# Issues with water flow and overheating/low pressure Quickmill Vetrano 2b evo



## TheCoffeeBee (May 20, 2020)

I've had my machine from new for about 9 months. Not had any problems with it until recently. I use it every day and for the first 3 months with distilled water and the rest of the time with a Peak water filter. I back flush with water after every brew and with a machine cleaner once a month.

At first occasionally when the water tank ran empty during a brew it would then not autofill the coffee boiler from the newly filled tank without switching it off and letting it cool down. This happened only if I hadn't realised the tank was low before brewing. It then started to sound a little 'noisier' than usual when brewing and/or auto filling but was still functioning fine. A couple of days ago it ran dry during a brew and wouldn't refill or come to pressure afterwards. I turned it off, cooled it down but it still wouldn't rectify. It's allowing some water through but only gets to a max of 2 bars of pressure, I've tried running through a descaler to no avail. It's not on occasion overheating i.e the PID is set to 92 degrees, it will sometimes heat up to 98 and so I turn it off. Any ideas? It's supposedly still covered by the 2 year warranty although the company I bought it off of have just suggested de scaling it and nothing more.... I have some videos but they're too large to attach!

If anyone has any suggestions I'd be really grateful.


----------



## John Yossarian (Feb 2, 2016)

I am not familiar with your machine but being a dual boiler one thing I do remember is that before first use I had to prime the brew boiler until I got water coming out of the brew head. From what you are saying it seems that you have the pump (vibratory if I am not mistaken) running but nothing comes out of the brew head? Even with the portafilter not in place? Can you try to prime the brew boiler again as if you have just bought the machine?
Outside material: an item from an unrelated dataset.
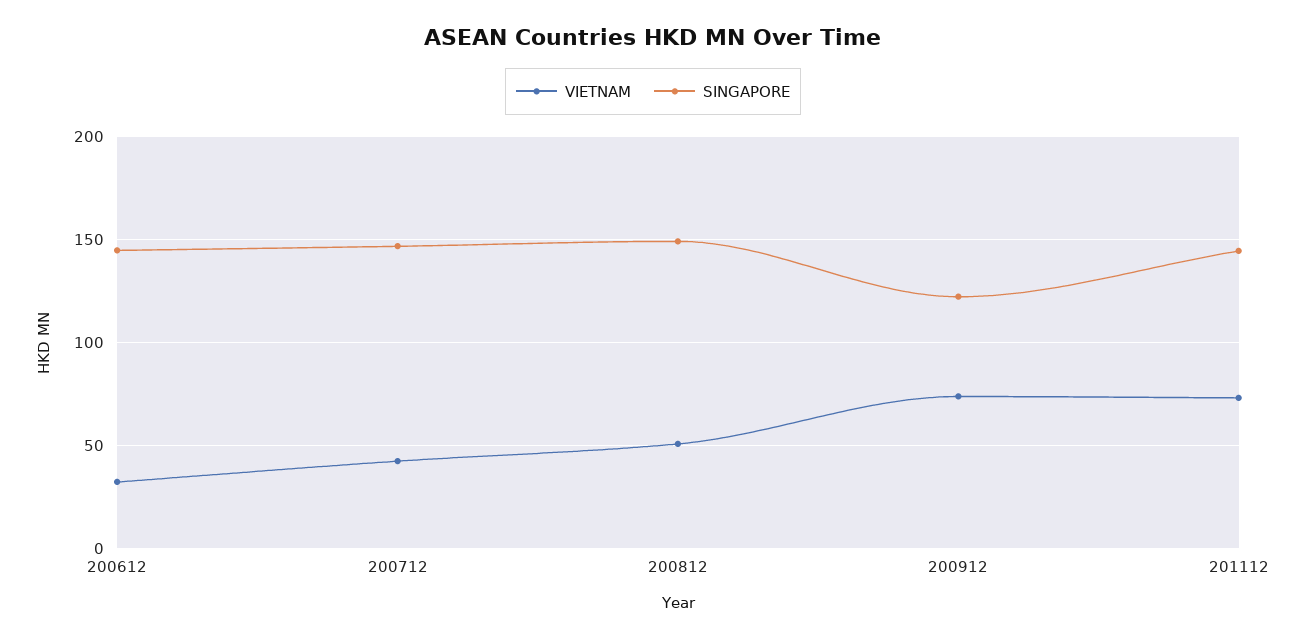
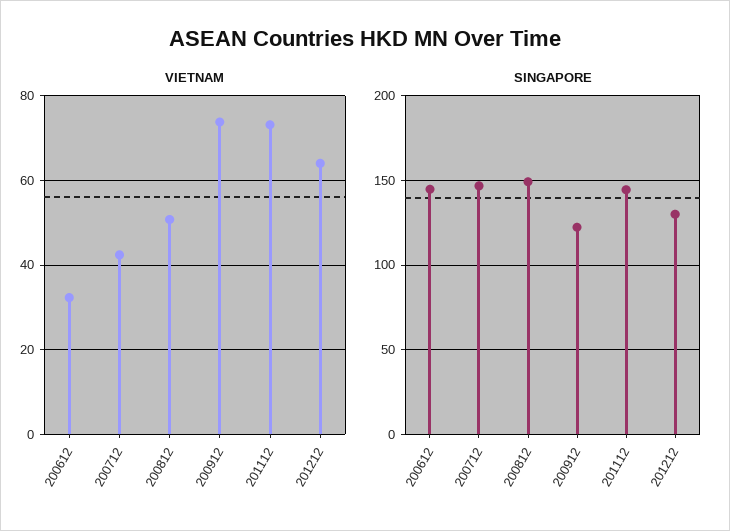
VIETNAM, 201212: none -> 64
SINGAPORE, 201212: none -> 130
When this happens are both boilers switched on? If yes, can you switch the steam boiler off and try again?

The noise points out in some air being inside the boiler and the recent "dry run" might have worsened the situation. If the water you have used has been soft/bottle then I do not expect such a massive scale up to build over 9 months.
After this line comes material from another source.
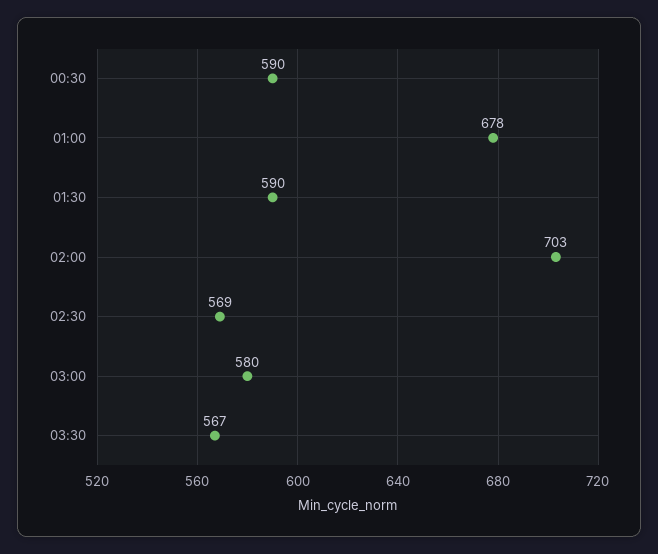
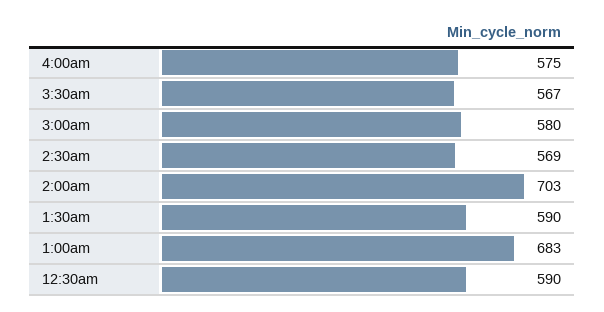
01:00: 678 -> 683
4:00am: none -> 575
Someone with your machine might have the information you need.


----------



## TheCoffeeBee (May 20, 2020)

Hi John, Thanks for replying. It's a rotary pump I believe so usually really quiet! Water will flow without the portafilter, I usually prime the brew head every time I switch it on after hearing it start to fill. Usually you just hear the water being drawn in, now I just hear a load of noise and the water not flowing properly through. I'll see if the issue is the same without the steam boiler switched on (which is coming to pressure fine btw) and I'll upload the videos to YouTube and link them.


----------



## TheCoffeeBee (May 20, 2020)

I think it's basically a dual boiler, rotary pump Verona with PID.


----------



## John Yossarian (Feb 2, 2016)

If you hear such noise and the flow is not as it should be there might be either air being trapped or the solenoid is partially blocked. The machine being under warranty you would need to work with the guys who sold you the machine to prevent voiding your warranty I am afraid.


----------



## El carajillo (Mar 16, 2013)

The not refilling could be because the float in the water tank is sticking or clingin go the side of the tank. I have a Verona and had the float stick on occasions.

Take a look in the tank and make sure the float is up against the metal pin / screw in the top of the metal cage.

It is not wise to let the tank go too low as rotary pumps do not like to be run dry=serious damage, occasionally / by accident is understandable NOT TOO FREQUENT/ ROUTINELY . Follow the instructions and do a new machine prime.

Once the machine has reached the PID set tem it should stay reasonably stable.

Do you use the service / steam boiler ? do you occasionally run some water off to refresh the water in the service boiler ?


----------



## John Yossarian (Feb 2, 2016)

A rotary pump needs a larger pool of water or daily topping up the tank. I used to run a machine from a 10 l container positioned in a cupboard. Your machine is plumbable and if not a big issue you would be better off plumbing it.


----------



## TheCoffeeBee (May 20, 2020)

El carajillo said:


> The not refilling could be because the float in the water tank is sticking or clingin go the side of the tank. I have a Verona and had the float stick on occasions.
> 
> Take a look in the tank and make sure the float is up against the metal pin / screw in the top of the metal cage.
> 
> ...


 I frequently run water off as I warm my cup with it before brewing. I haven't had any issues with the steam boiler at all. There isn't a float inside the water tank, no metal cage etc. There's an alarm if I remove the water tank but it generally doesn't notify me if it runs out of water aside from the noise when brewing and a drop in pressure.


----------



## El carajillo (Mar 16, 2013)

Is there a spring or pressure plate under the tank ? is it sticking ?


----------